Required work => I'd like the data below restated word for word, with the pictures left out.

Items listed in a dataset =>
• • • •

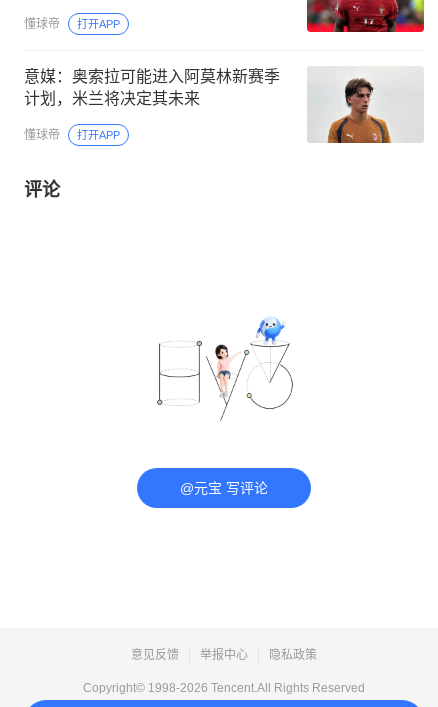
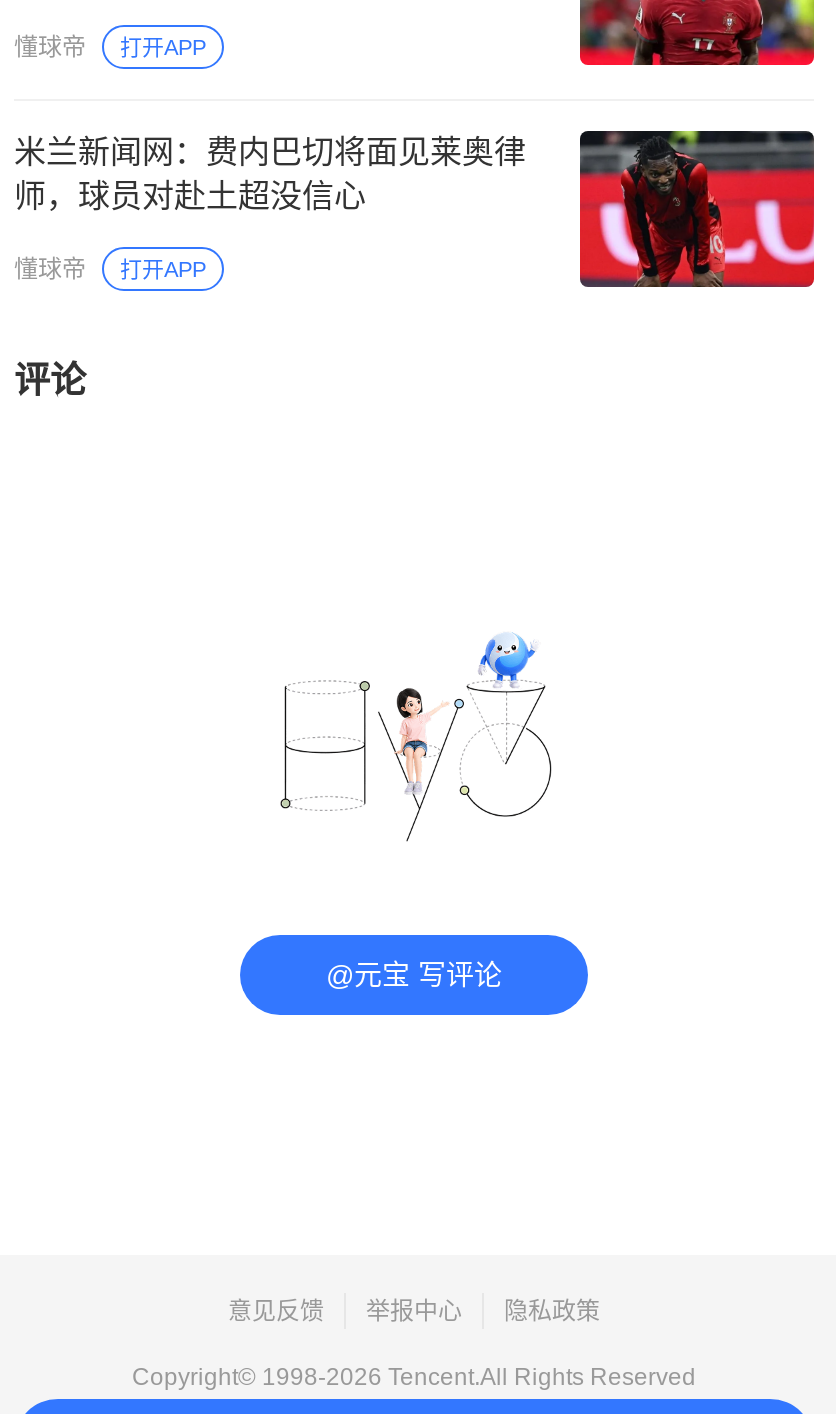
- [image]
- 意媒：奥索拉可能进入阿莫林新赛季
- 计划，米兰将决定其未来
+ [image]
+ 米兰新闻网：费内巴切将面见莱奥律
+ 师，球员对赴土超没信心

• • • •

Solution to this problem =>
- [image]
- 意媒：奥索拉可能进入阿莫林新赛季
- 计划，米兰将决定其未来
+ [image]
+ 米兰新闻网：费内巴切将面见莱奥律
+ 师，球员对赴土超没信心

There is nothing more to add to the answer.